┌──

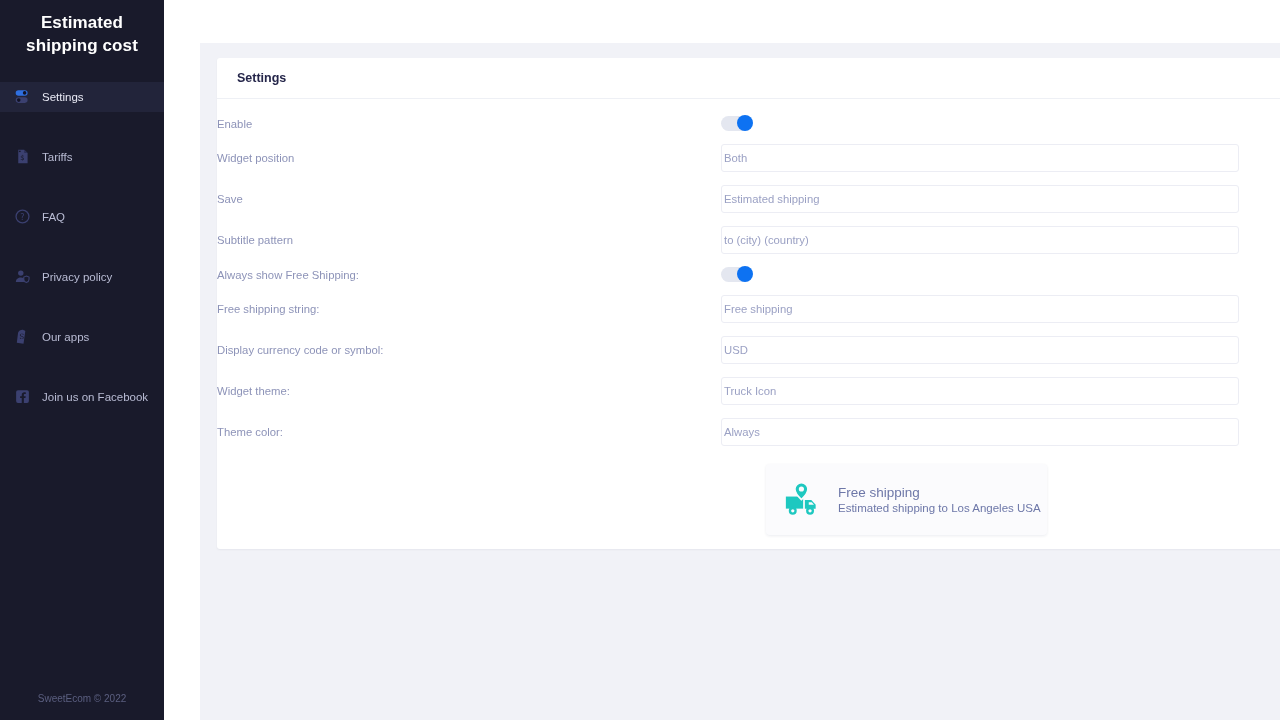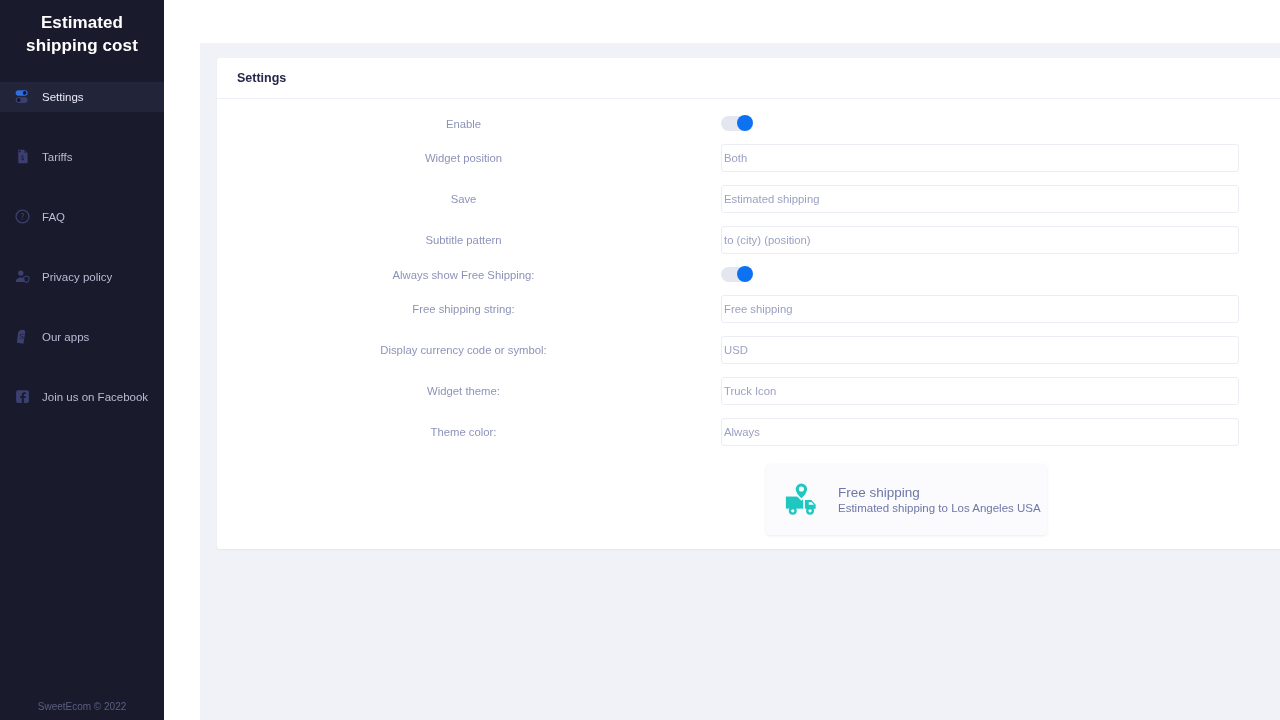--- a/index.html
+++ b/index.html
@@ -84,7 +84,7 @@
   .row { display: flex; align-items: center; margin-bottom: 13px; }
   .row:last-child { margin-bottom: 0; }
   .label {
-    width: 504px; text-align: center;
+    width: 504px; text-align: left;
     padding-right: 11px;
     font-size: 11.3px; color: #8d93b8;
     white-space: nowrap;

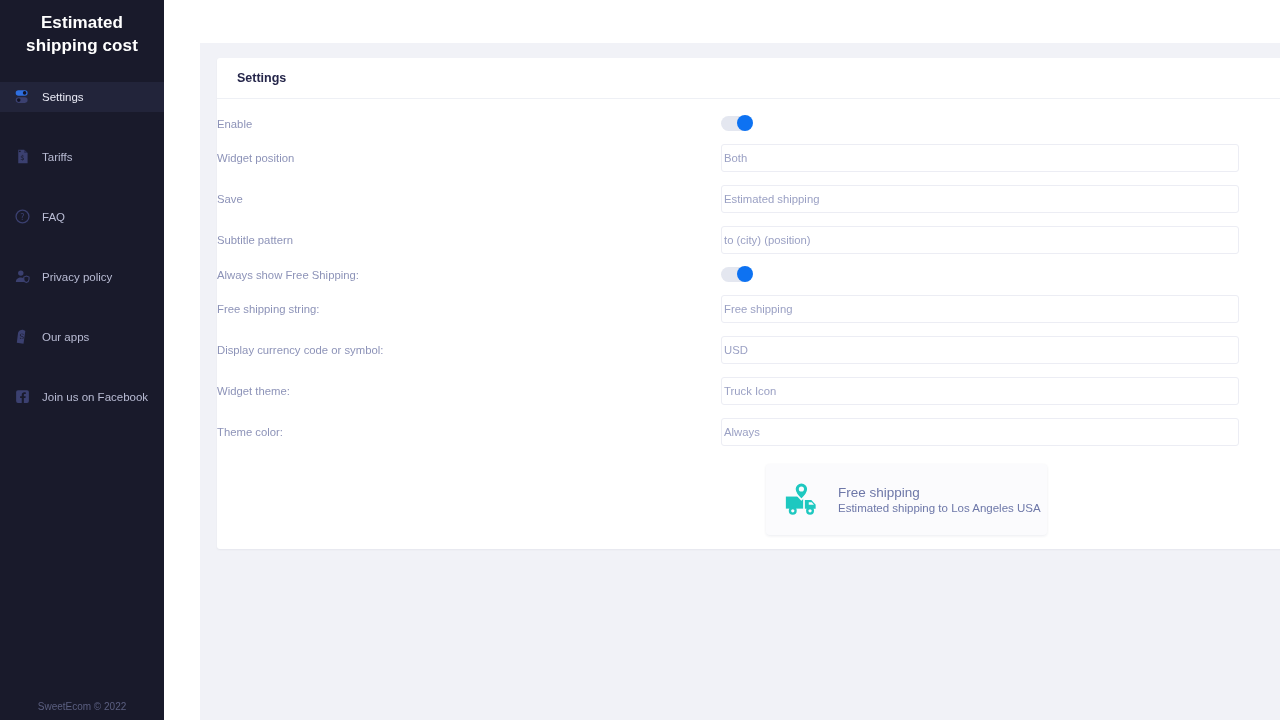--- a/index.html
+++ b/index.html
@@ -275,7 +275,7 @@
           <div class="row">
             <div class="label">Subtitle pattern</div>
             <div class="field">
-              <div class="input">to (city) (position)</div>
+              <div class="input">to (city) (country)</div>
             </div>
           </div>
 

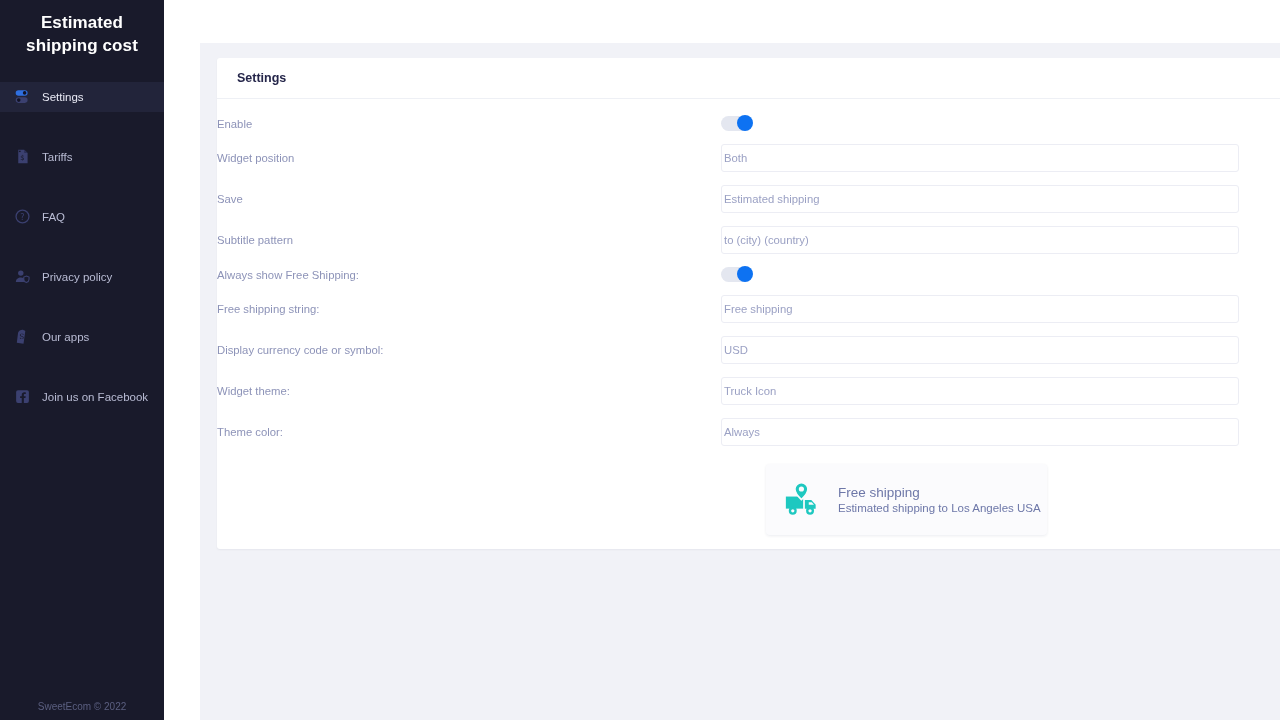--- a/index.html
+++ b/index.html
@@ -51,7 +51,7 @@
   .nav-icon svg { display: block; }
   .nav-label { white-space: nowrap; }
   .side-footer {
-    position: absolute; left: 0; bottom: 4px;
+    position: absolute; left: 0; bottom: 12px;
     width: 164px; text-align: center;
     font-size: 10px; color: #5b5f80;
     padding-bottom: 4px;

└──

To do: From the first line to the last, copy the records above exactly and drop any pictures.

Completed task:
--- a/index.html
+++ b/index.html
@@ -84,7 +84,7 @@
   .row { display: flex; align-items: center; margin-bottom: 13px; }
   .row:last-child { margin-bottom: 0; }
   .label {
-    width: 504px; text-align: center;
+    width: 504px; text-align: left;
     padding-right: 11px;
     font-size: 11.3px; color: #8d93b8;
     white-space: nowrap;

--- a/index.html
+++ b/index.html
@@ -275,7 +275,7 @@
           <div class="row">
             <div class="label">Subtitle pattern</div>
             <div class="field">
-              <div class="input">to (city) (position)</div>
+              <div class="input">to (city) (country)</div>
             </div>
           </div>
 

--- a/index.html
+++ b/index.html
@@ -51,7 +51,7 @@
   .nav-icon svg { display: block; }
   .nav-label { white-space: nowrap; }
   .side-footer {
-    position: absolute; left: 0; bottom: 4px;
+    position: absolute; left: 0; bottom: 12px;
     width: 164px; text-align: center;
     font-size: 10px; color: #5b5f80;
     padding-bottom: 4px;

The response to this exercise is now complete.